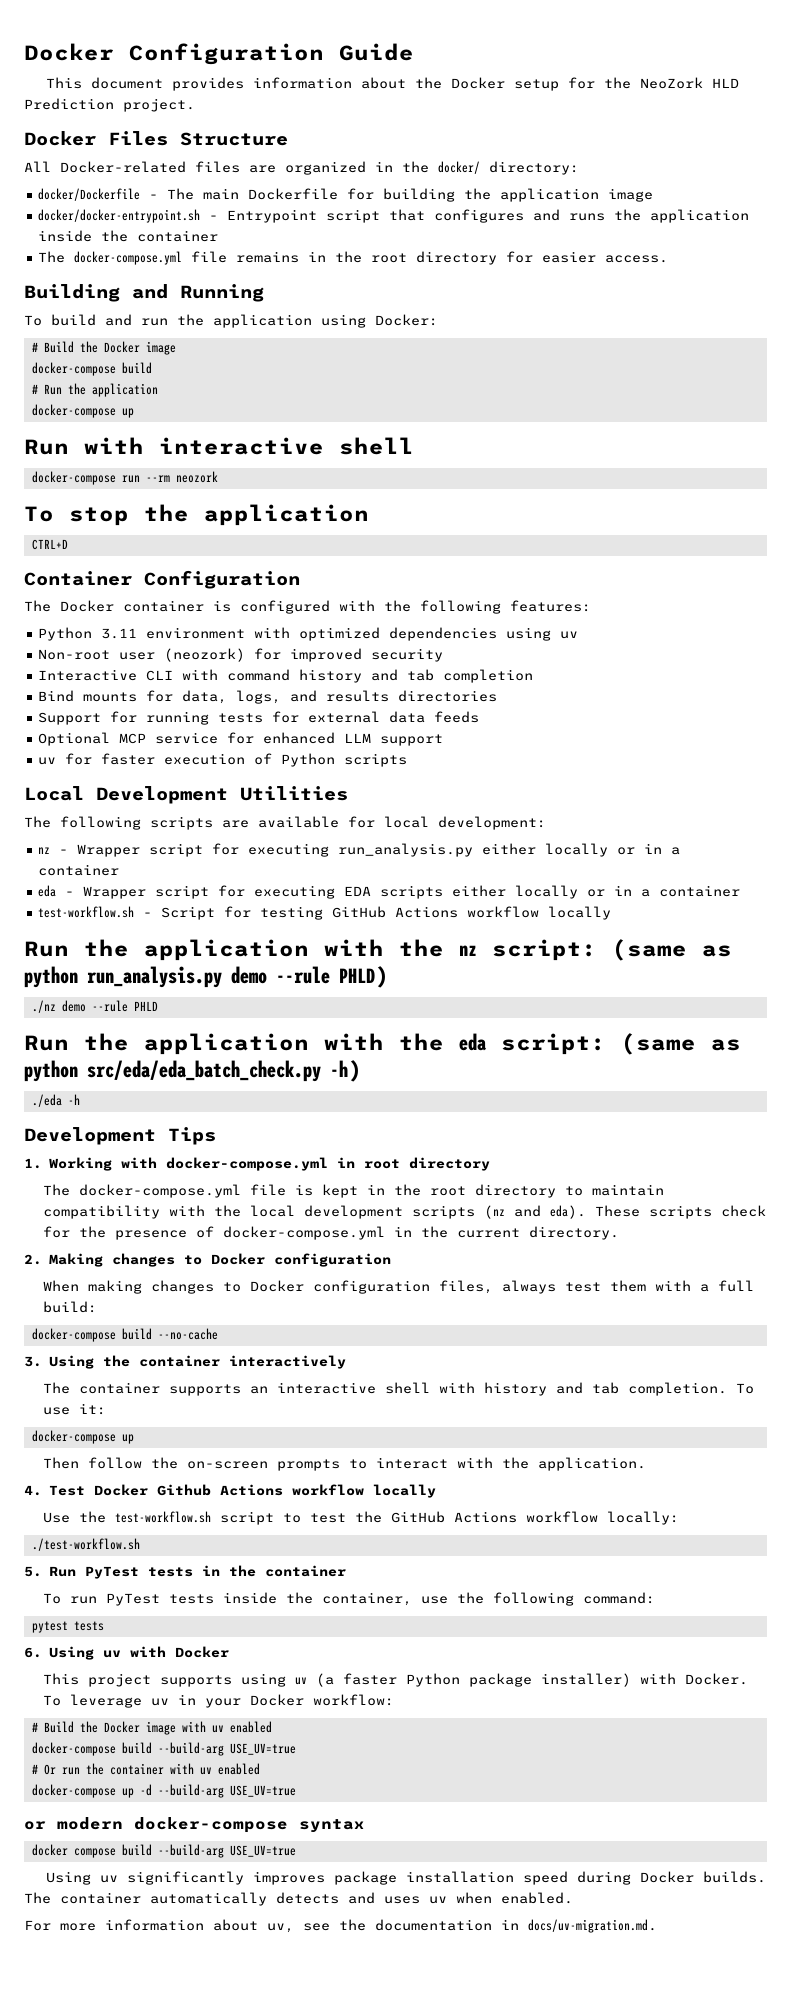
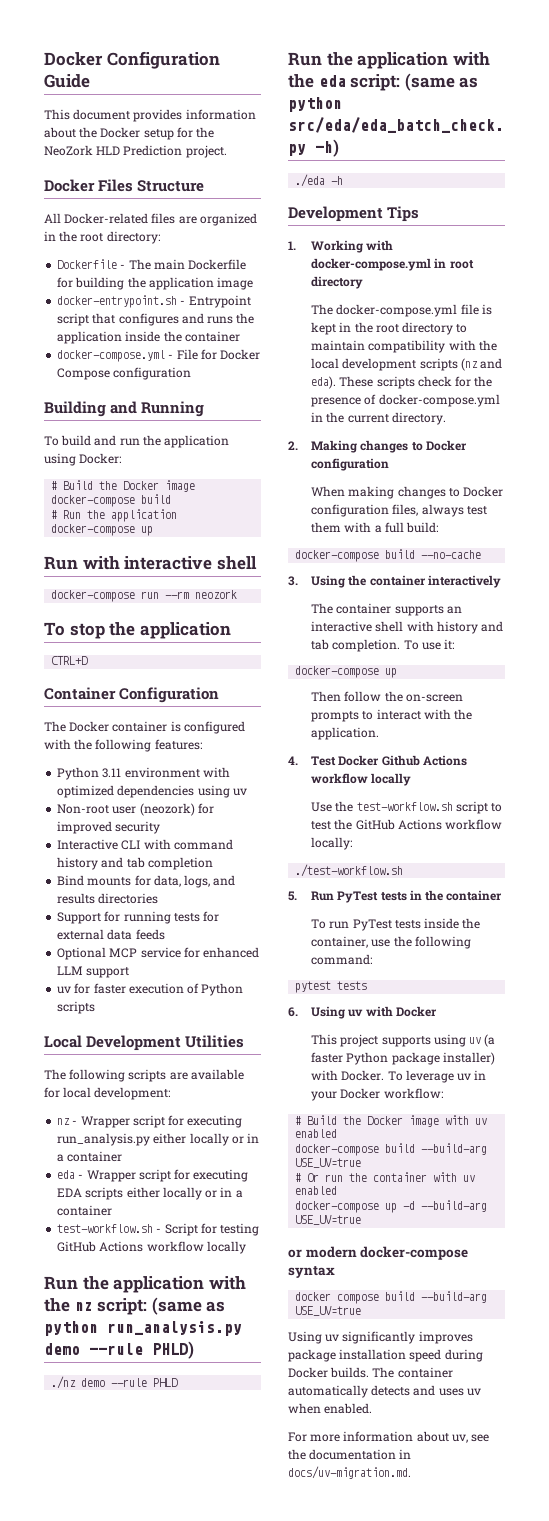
- All Docker-related files are organized in the docker/ directory:
+ All Docker-related files are organized in the root directory:
- docker/Dockerfile - The main Dockerfile for building the application image
+ Dockerfile - The main Dockerfile for building the application image
- docker/docker-entrypoint.sh - Entrypoint script that configures and runs the application inside the container
+ docker-entrypoint.sh - Entrypoint script that configures and runs the application inside the container
- The docker-compose.yml file remains in the root directory for easier access.
+ docker-compose.yml - File for Docker Compose configuration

┄┄┄┄┄┄┄┄┄┄┄┄┄┄┄┄┄┄┄┄

▶ REQUIRED WORK: Return every line of the data above in which "related" appears.

▶ ANSWER AREA:
- All Docker-related files are organized in the docker/ directory:
+ All Docker-related files are organized in the root directory:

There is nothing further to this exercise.